Comment: A Kruskall Wallis test was utilized. Since p=0.224, we fail to reject H0. parental education level was found to have no statistically significant effect on exam scores.

Before the analysis, normality was checked using the Shapiro-Wilk test. The results showed that the normality assumption was not fully satisfied because some groups had p-values below 0.05. Therefore, a Kruskal-Wallis test was also performed as a non-parametric alternative. Kruskall-Wallis test produced p = 0.224. Since p-value was greater than 0.05, parental education level was found to have no statistically significant effect on exam scores.

PART C: MACHINE LEARNING APPLICATION PART

For this section, we utilize the tidymodels framework. To predict the continuous “exam_score”, we selected Multiple Linear Regression. To predict the binary “exam_status” (Pass/Fail), we selected Logistic Regression.

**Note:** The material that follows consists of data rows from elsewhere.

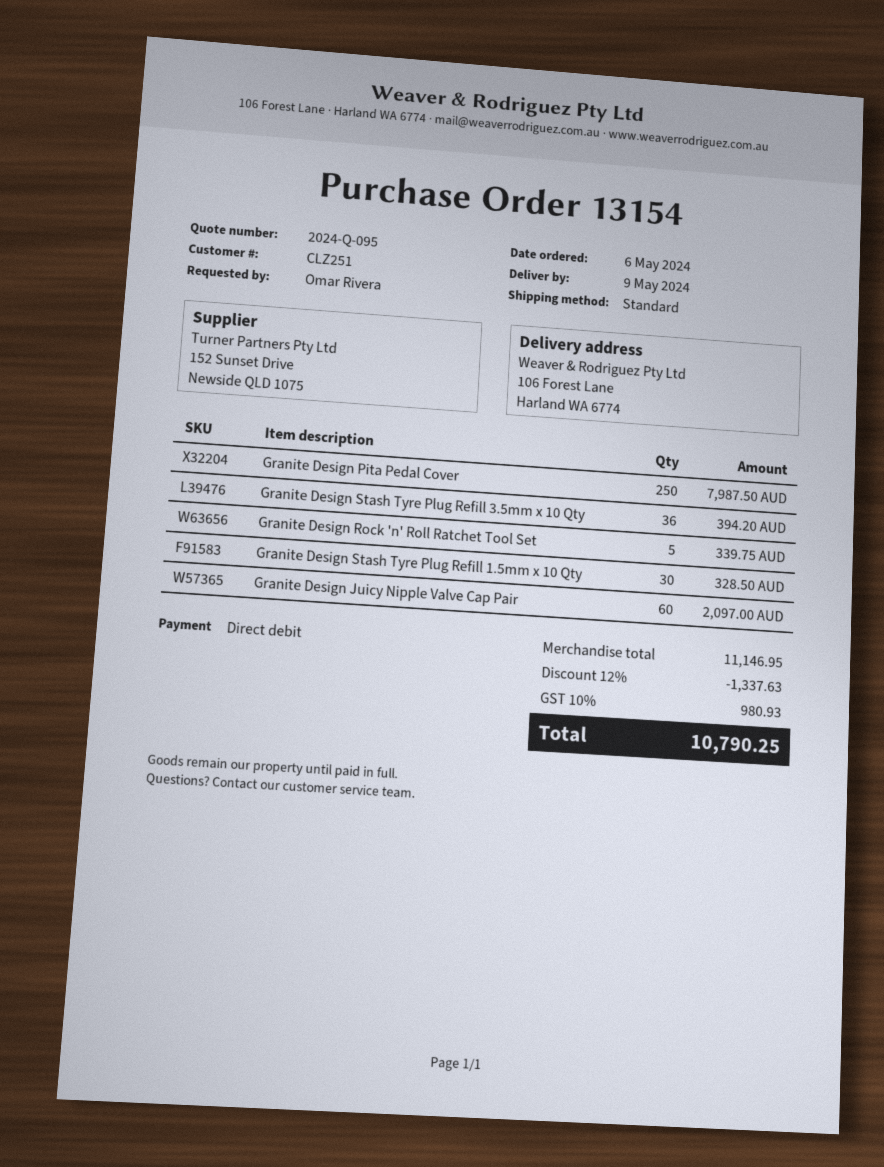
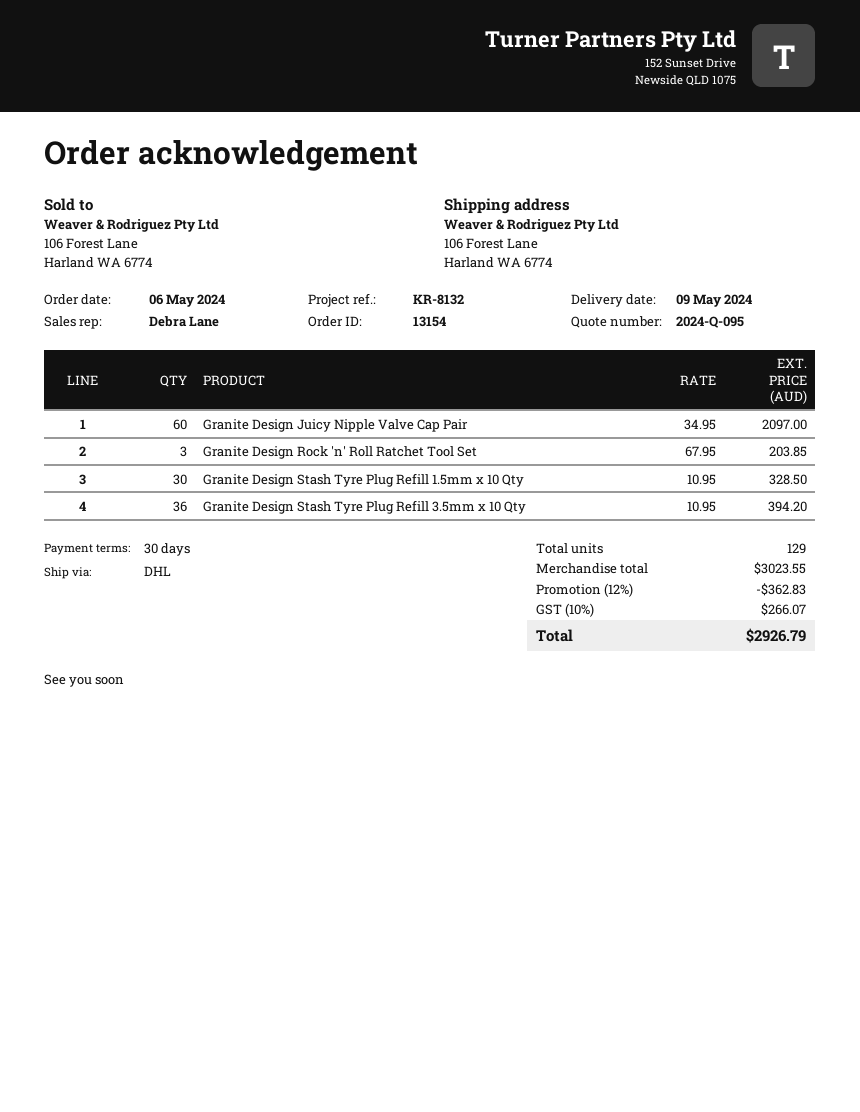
shipping method: standard -> DHL
Granite Design Pita Pedal Cover: 250 for 7987.50 -> none
Granite Design Rock 'n' Roll Ratchet Tool Set: 5 for 339.75 -> 3 for 203.85
subtotal: 11146.95 -> 3023.55
discount: 12% = 1337.63 -> 12% = 362.83
tax: 10% = 980.93 -> 10% = 266.07
total: 10790.25 -> 2926.79

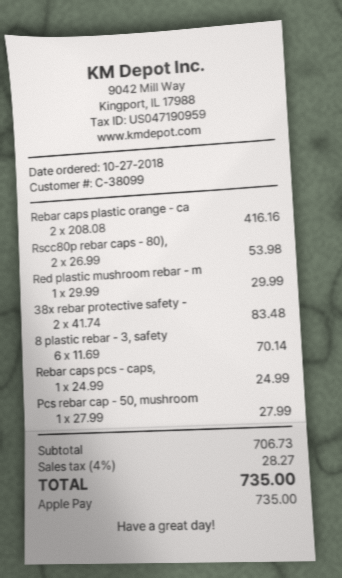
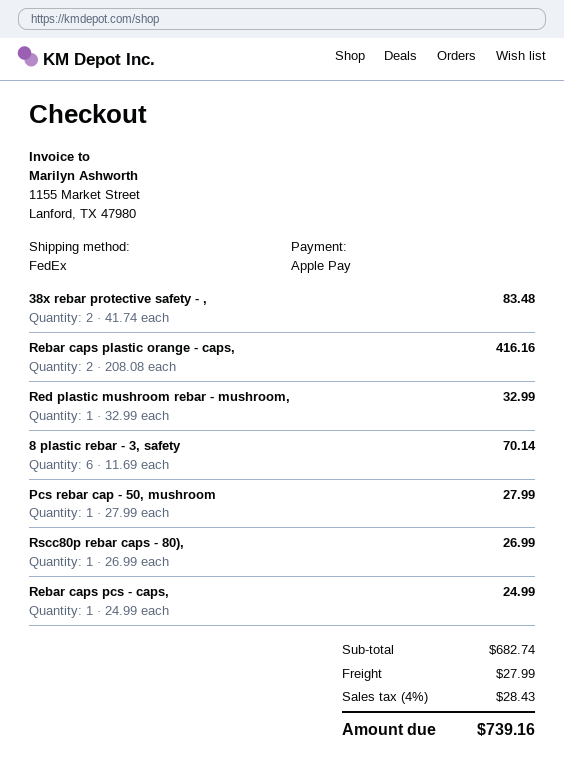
Rscc80p rebar caps - 80),: 2 x 26.99 = 53.98 -> 1 x 26.99 = 26.99
Red plastic mushroom rebar - m: 1 x 29.99 = 29.99 -> 1 x 32.99 = 32.99
subtotal: 706.73 -> 682.74
shipping: none -> 27.99
tax: 4% = 28.27 -> 4% = 28.43
total: 735.00 -> 739.16

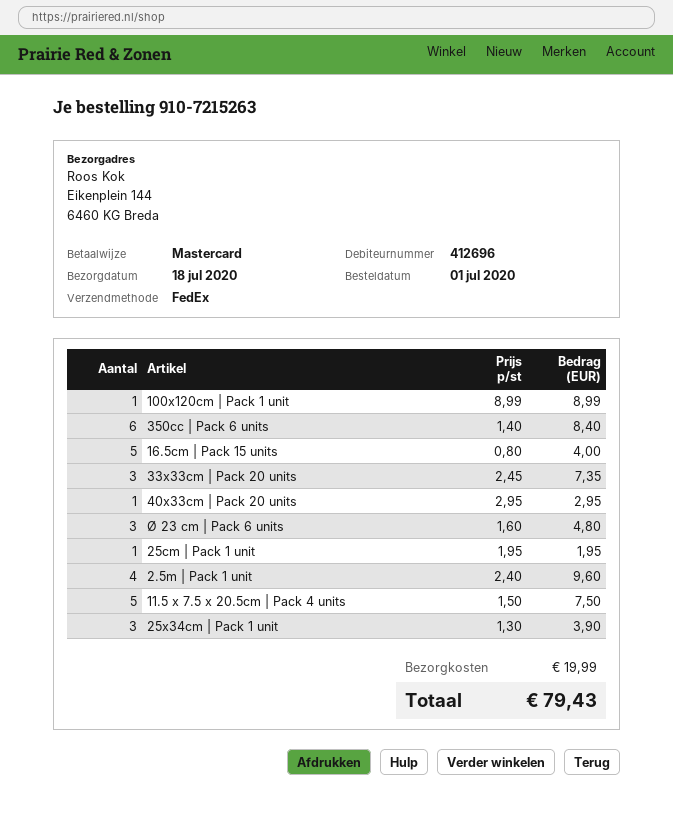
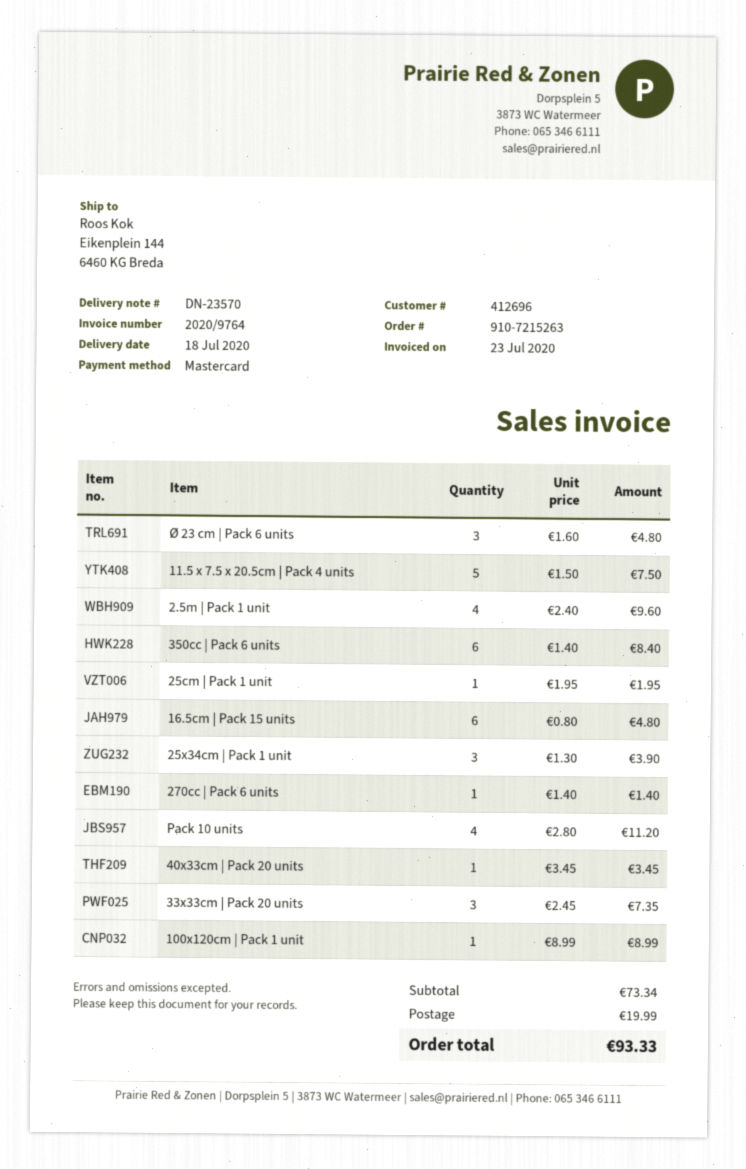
16.5cm | Pack 15 units: 5 x 0.80 = 4.00 -> 6 x 0.80 = 4.80
40x33cm | Pack 20 units: 1 x 2.95 = 2.95 -> 1 x 3.45 = 3.45
270cc | Pack 6 units: none -> 1 x 1.40 = 1.40
Pack 10 units: none -> 4 x 2.80 = 11.20
total: 79.43 -> 93.33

h) Method Definitions and Logic

1. Regression Model: Multiple Linear Regression

  • Definition: A fundamental machine learning technique used to model the linear relationship between a single continuous dependent variable and multiple independent variables.
  • Purpose: To predict the continuous value of a target variable and infer the strength of relationships.
  • Logic: Based on Ordinary Least Squares (OLS), it minimizes the Sum of Squared Residuals (SSR) between actual and predicted values.
  • Formula: Y = b0 + (b1 * X1) + (b2 * X2) + … + (bp * Xp) + e
  • Use Cases: When the target is continuous (exam scores) and high interpretability is needed.

2. Classification Model: Logistic Regression

  • Definition: A classification algorithm used to model the probability of a discrete, binary outcome.
  • Purpose: To classify observations into specific classes and estimate the probability of belonging to a class.
  • Logic: Uses a logistic (sigmoid) function to constrain the output between 0 and 1.
  • Formula: P = 1 / (1 + e^-(b0 + b1X1 + … + bpXp))
  • Use Cases: Binary classification problems (Pass/Fail) where calibrated probabilities are required.

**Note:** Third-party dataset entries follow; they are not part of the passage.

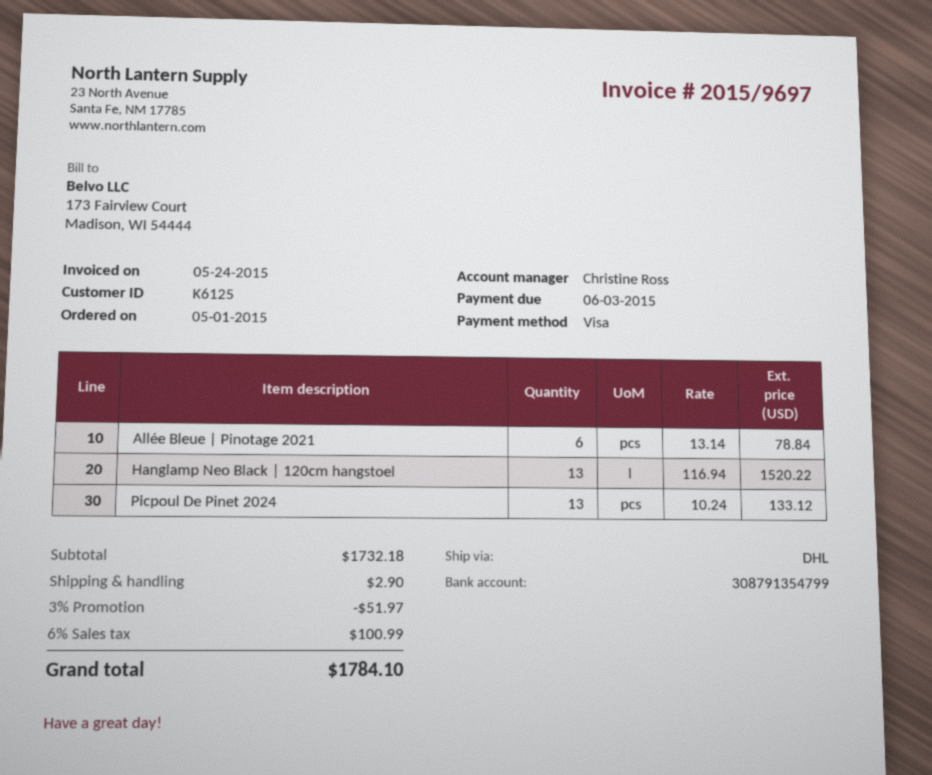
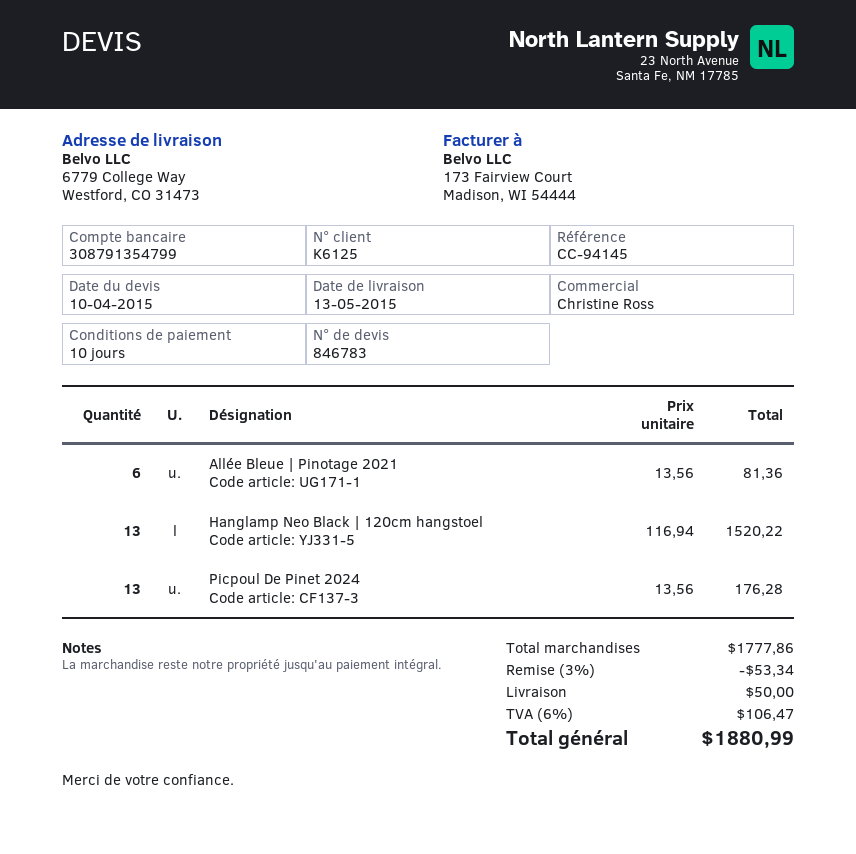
Allée Bleue | Pinotage 2021: 6 x 13.14 = 78.84 -> 6 x 13.56 = 81.36
Picpoul De Pinet 2024: 13 x 10.24 = 133.12 -> 13 x 13.56 = 176.28
subtotal: 1732.18 -> 1777.86
discount: 3% = 51.97 -> 3% = 53.34
shipping: 2.90 -> 50.00
tax: 6% = 100.99 -> 6% = 106.47
total: 1784.10 -> 1880.99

i) Reasoning for Method Choice

  • Multiple Linear Regression: exam_score is continuous. Regression is mandatory to see how 1-unit changes in daily habits affect the final score.
  • Logistic Regression: exam_status is a binary categorical variable. We need a model that provides the precise probability of a student passing.

j) Machine Learning Models Implementation

# Remove student_id for ML processing
df_ml <- df_clean %>% select(-student_id)

Model 1: Regression (with V-Fold Cross-Validation)

set.seed(123)
folds <- vfold_cv(df_ml, v = 5)

lm_recipe <- recipe(exam_score ~ ., data = df_ml) %>%
  step_rm(exam_status) %>%
  step_dummy(all_nominal_predictors(), one_hot=TRUE) %>%
  step_normalize(all_numeric_predictors())

lm_model <- linear_reg() %>% set_engine("lm") %>% set_mode("regression")
lm_workflow <- workflow() %>% add_model(lm_model) %>% add_recipe(lm_recipe)

lm_res <- fit_resamples(lm_workflow, resamples = folds, control = control_resamples(save_pred = TRUE))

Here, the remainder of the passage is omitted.